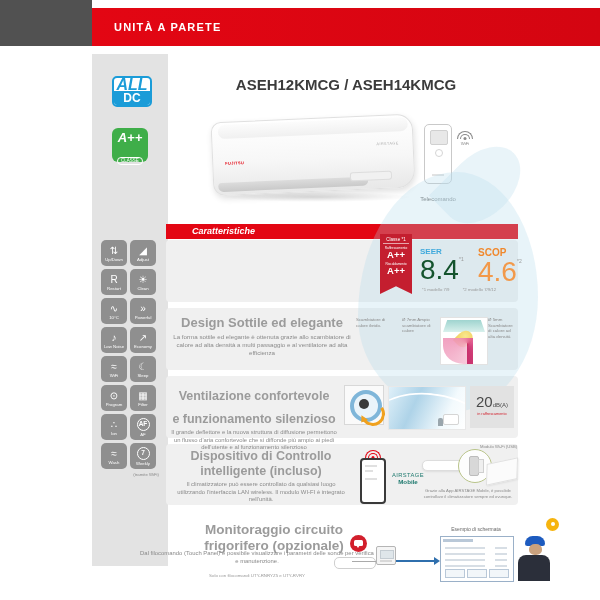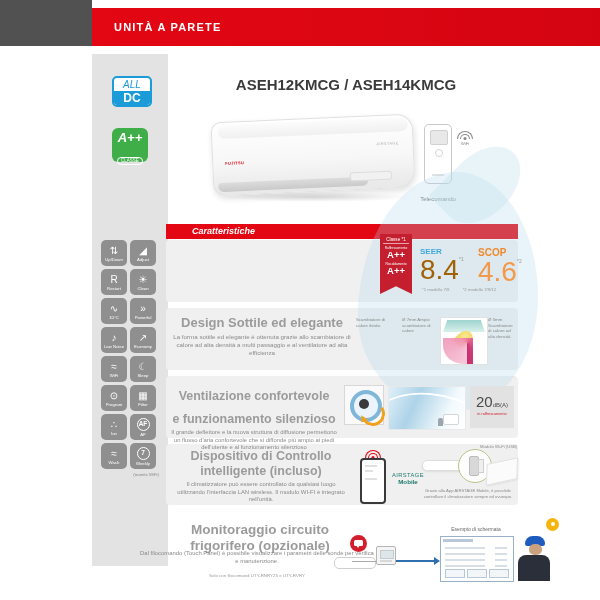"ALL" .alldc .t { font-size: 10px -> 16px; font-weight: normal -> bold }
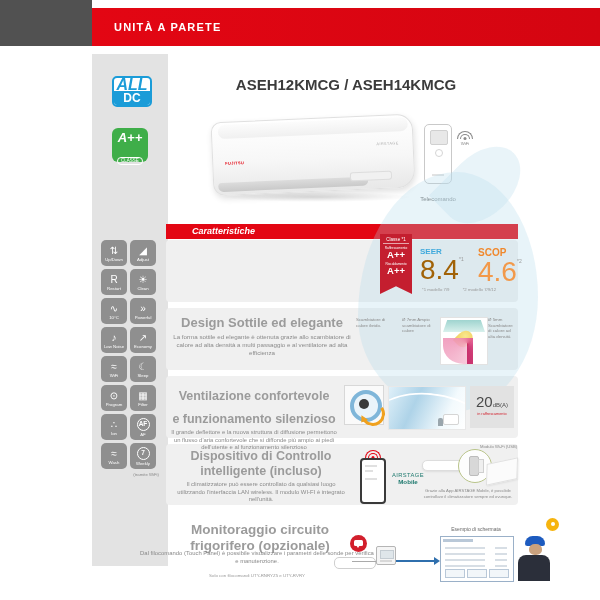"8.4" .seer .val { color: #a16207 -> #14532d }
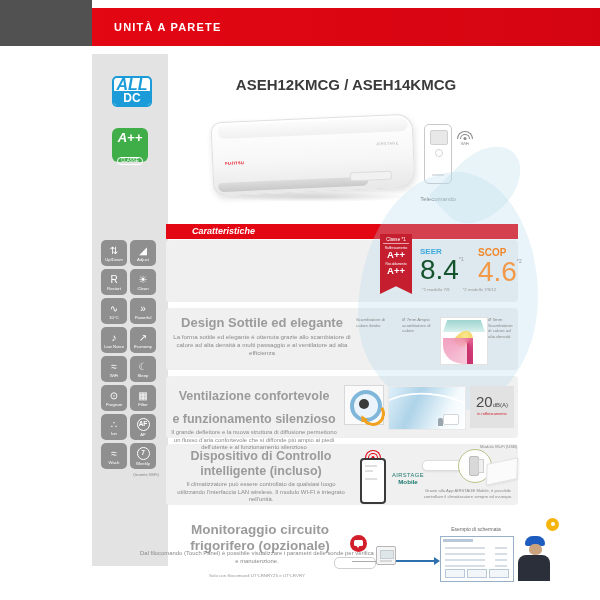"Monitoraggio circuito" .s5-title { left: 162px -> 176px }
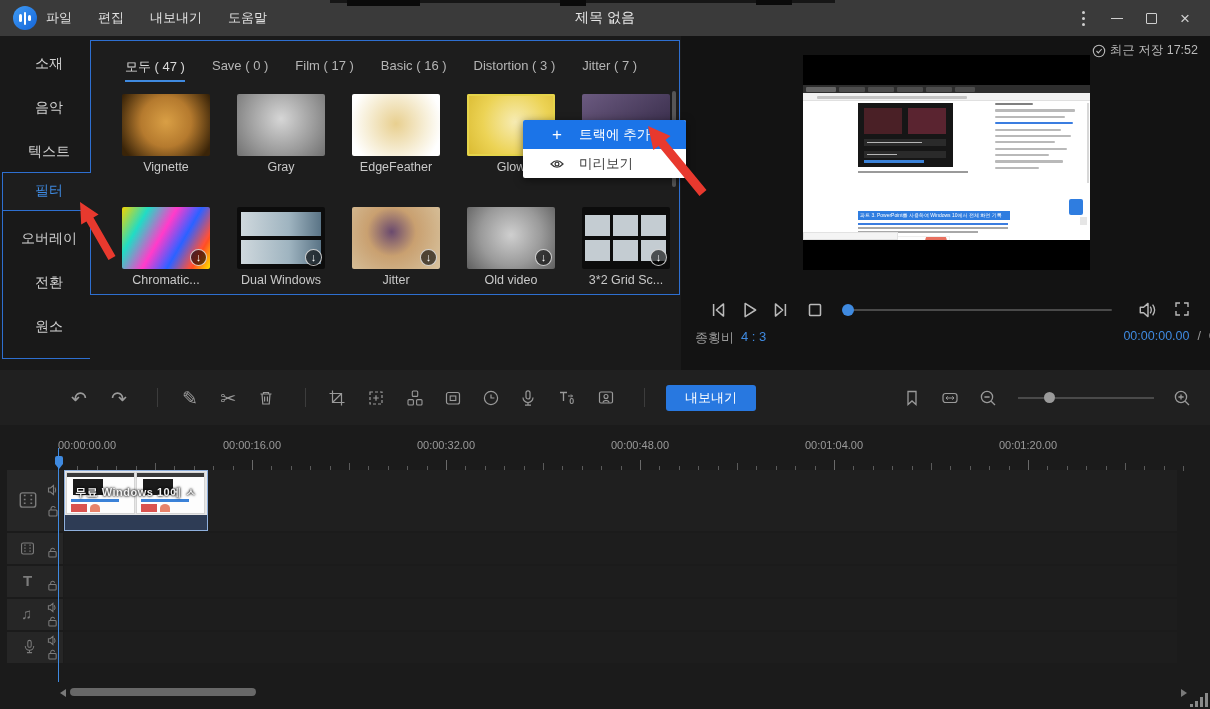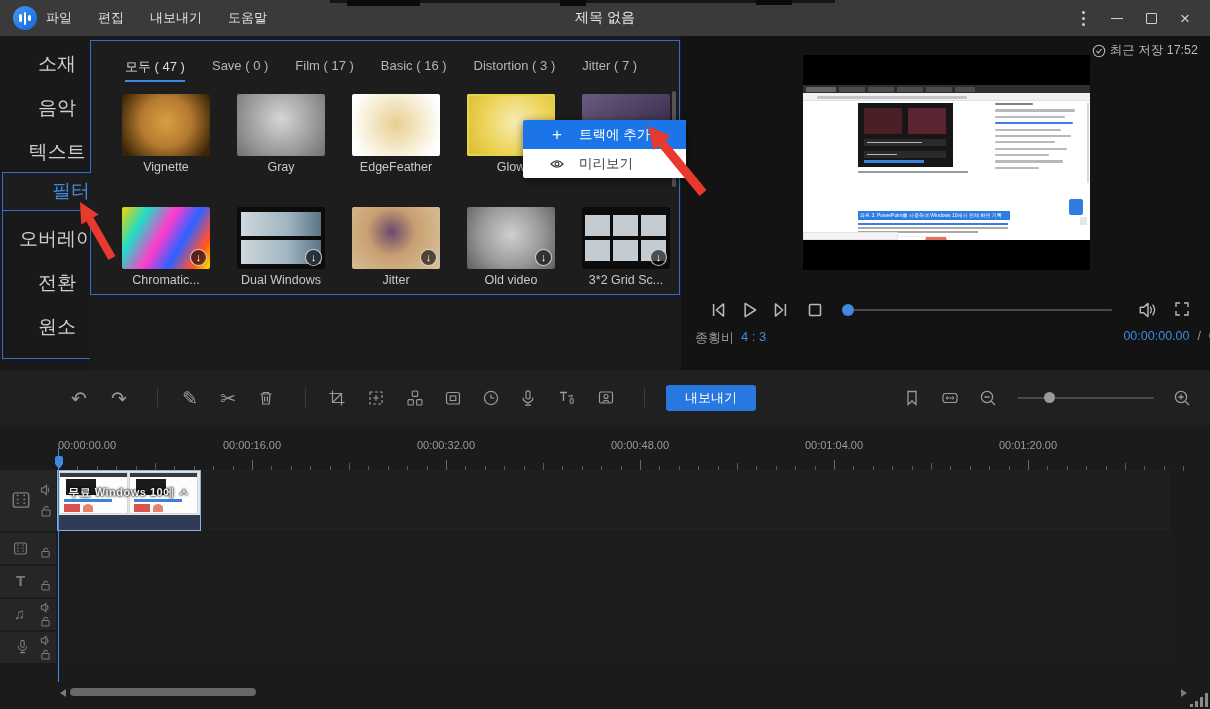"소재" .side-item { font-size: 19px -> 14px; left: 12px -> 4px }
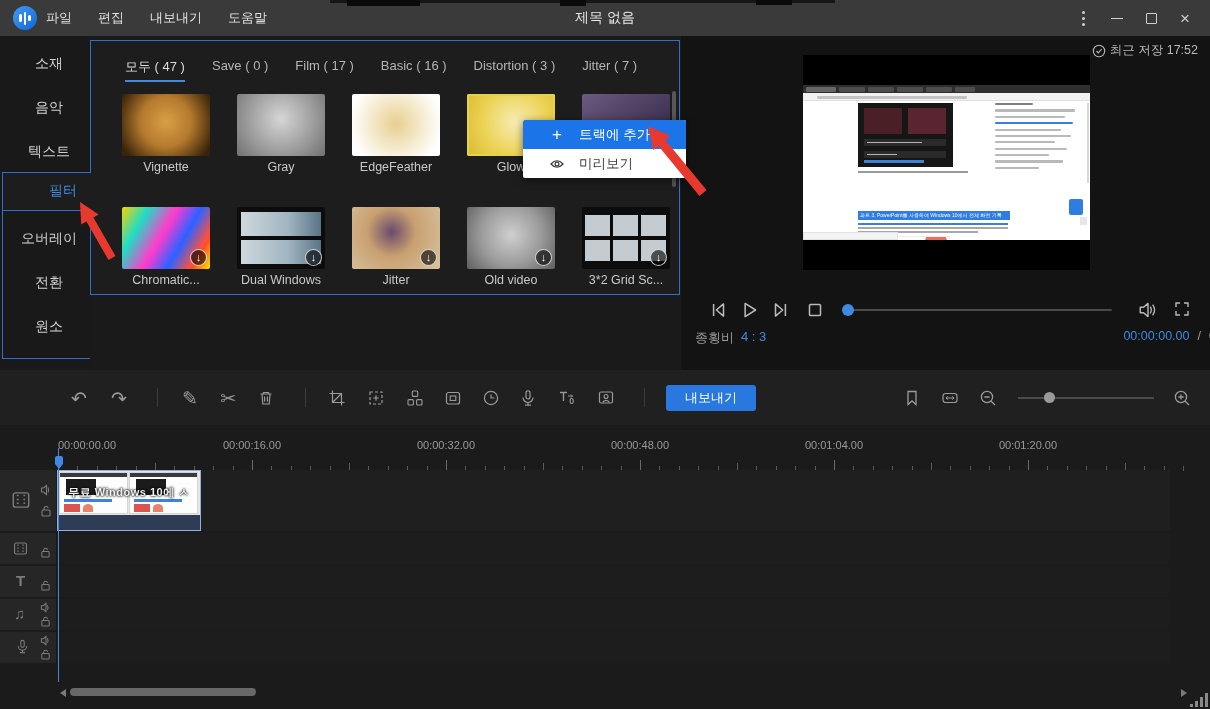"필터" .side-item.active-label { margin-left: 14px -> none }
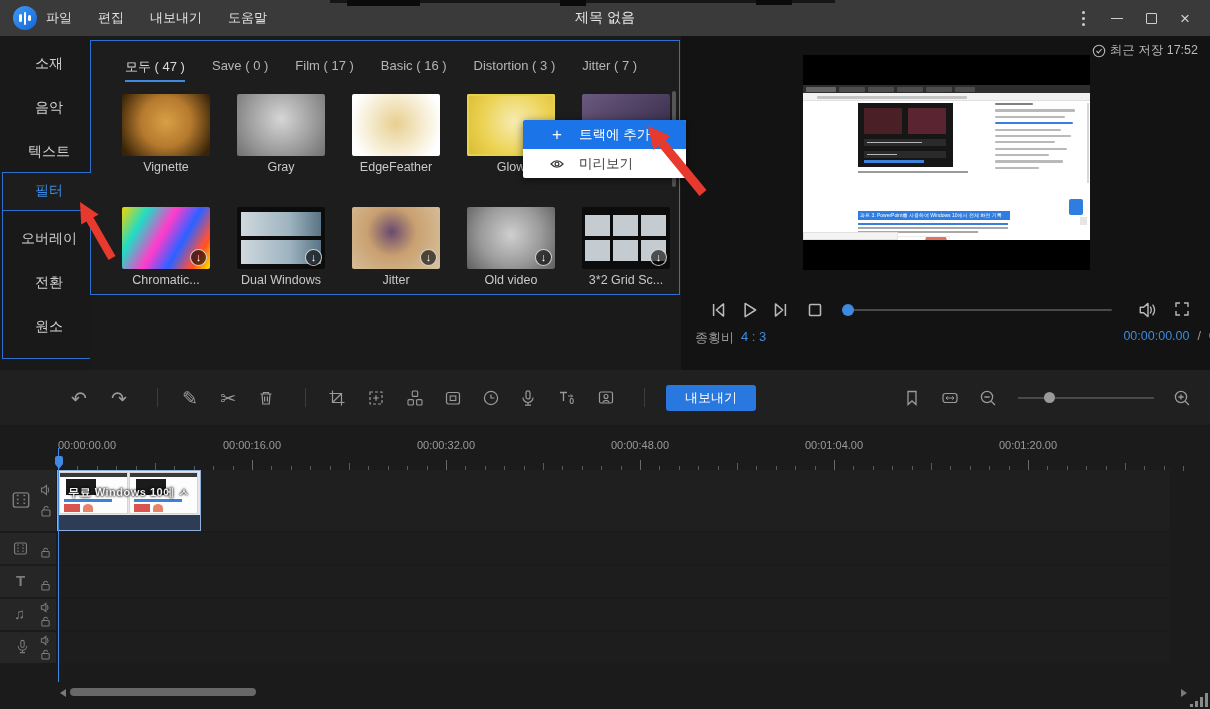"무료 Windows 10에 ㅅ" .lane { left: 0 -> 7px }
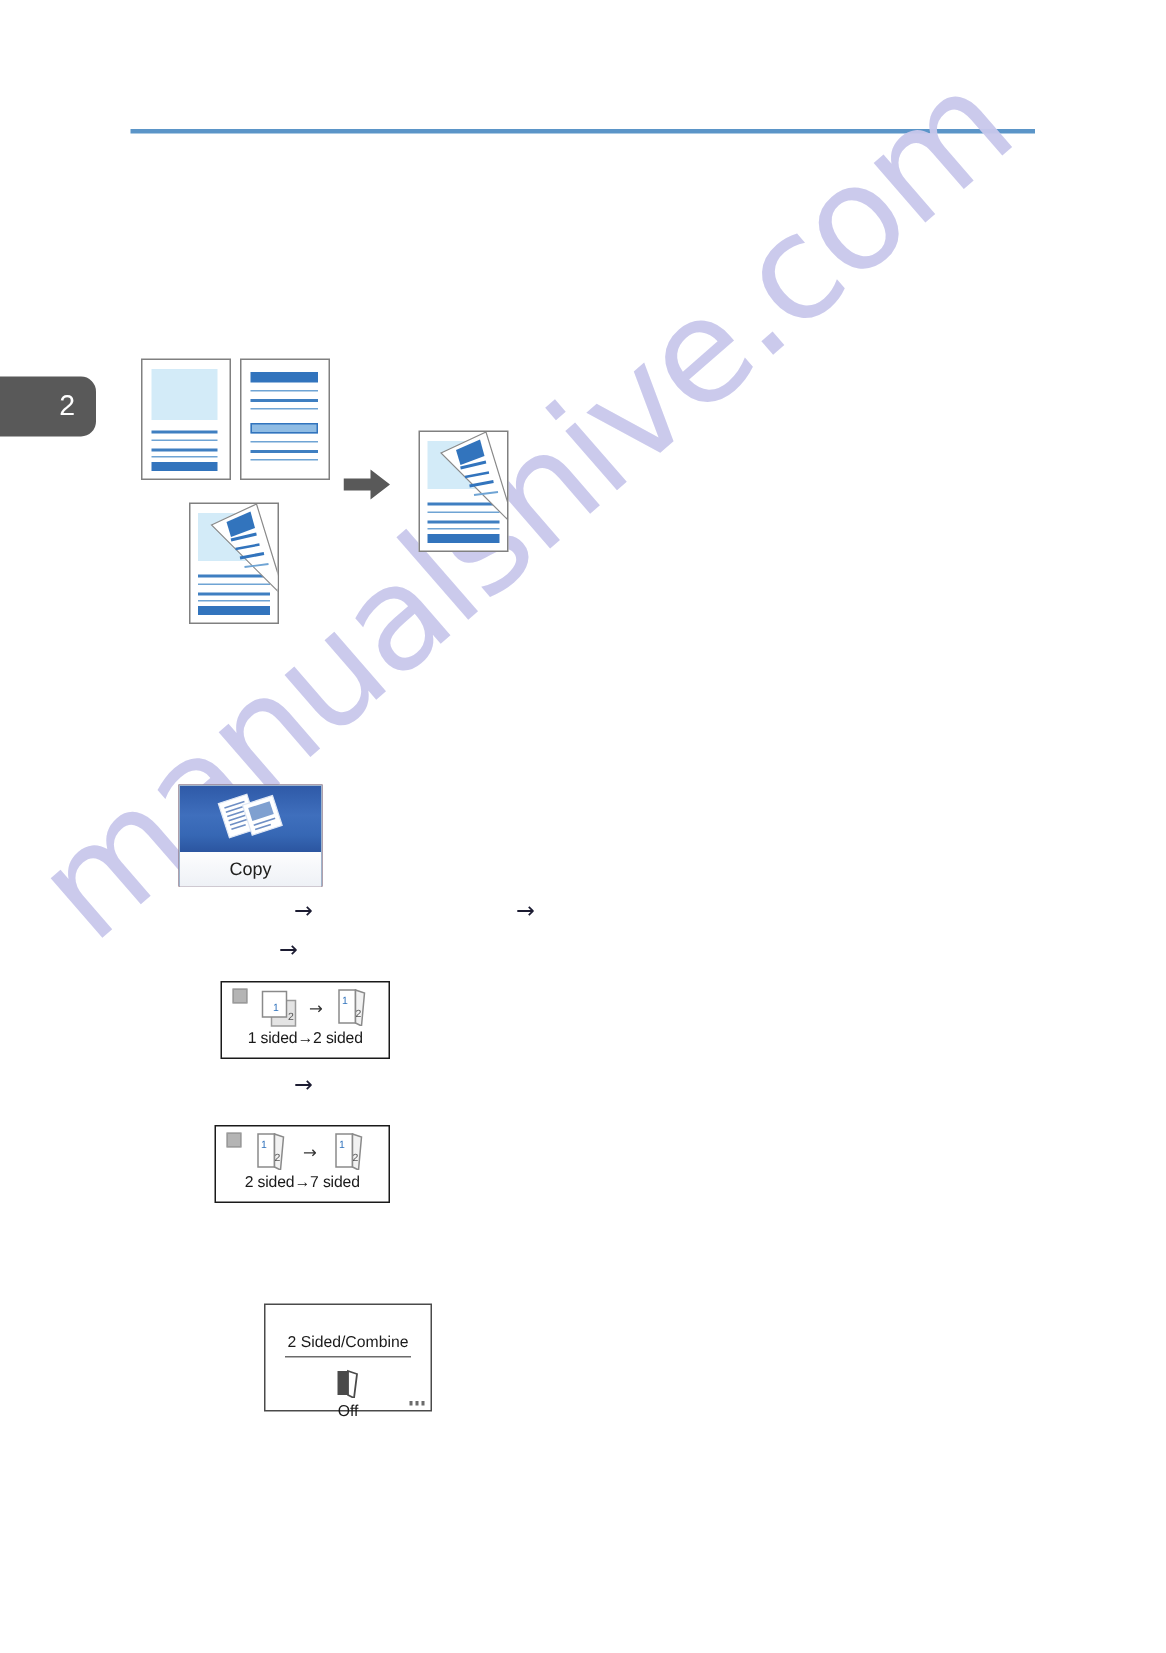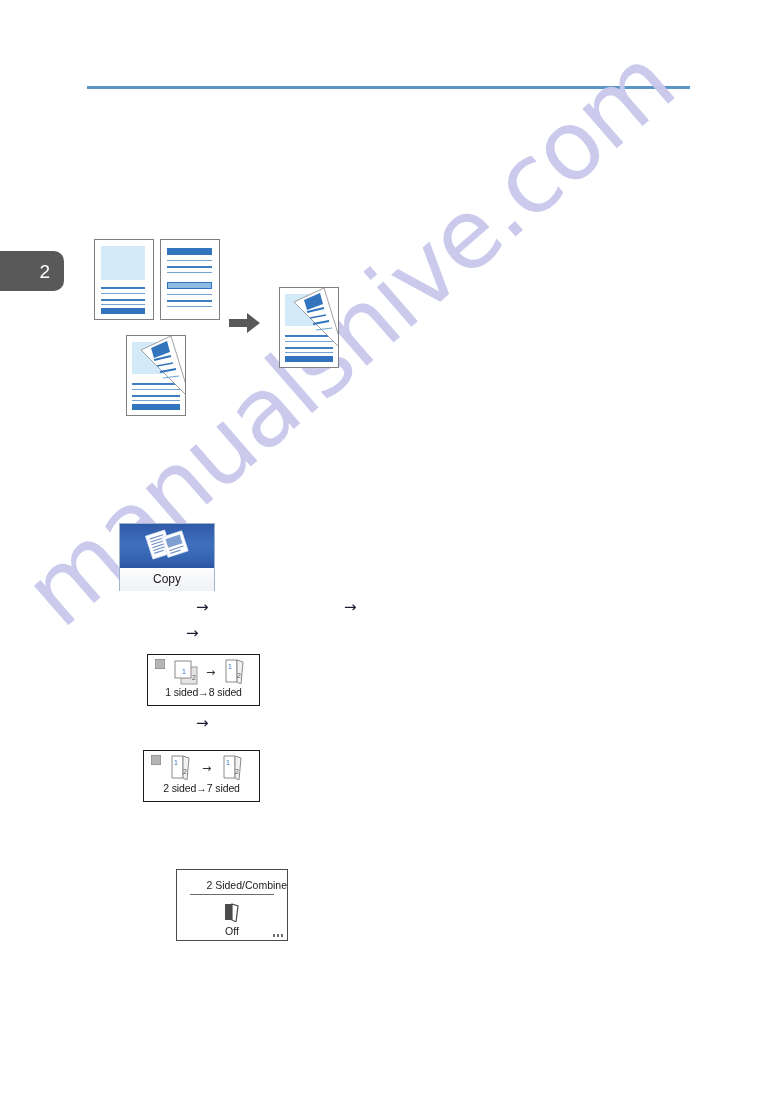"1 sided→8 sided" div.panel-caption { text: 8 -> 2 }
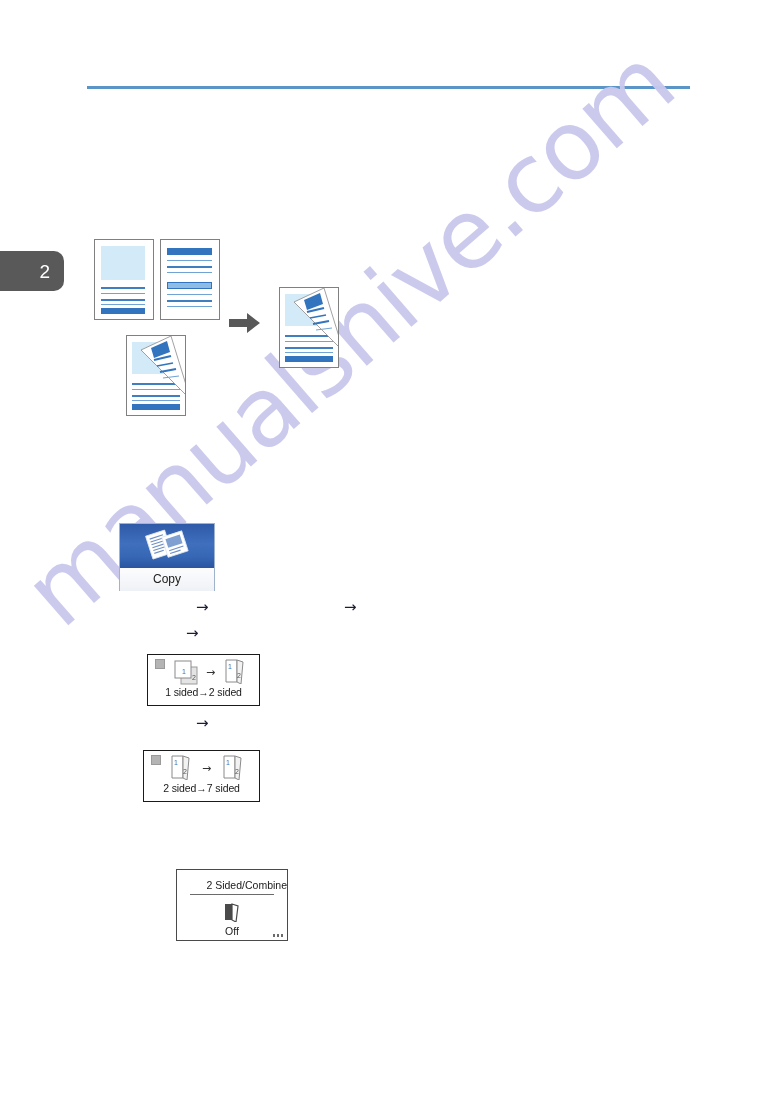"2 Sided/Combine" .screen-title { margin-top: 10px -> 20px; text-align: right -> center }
___
Your task is to retype exactly the lines that run from the line with "left: 162px ->" through the last line of the material, with the pictures left out.

"Monitoraggio circuito" .s5-title { left: 162px -> 176px }
"소재" .side-item { font-size: 19px -> 14px; left: 12px -> 4px }
"필터" .side-item.active-label { margin-left: 14px -> none }
"무료 Windows 10에 ㅅ" .lane { left: 0 -> 7px }
"1 sided→8 sided" div.panel-caption { text: 8 -> 2 }
"2 Sided/Combine" .screen-title { margin-top: 10px -> 20px; text-align: right -> center }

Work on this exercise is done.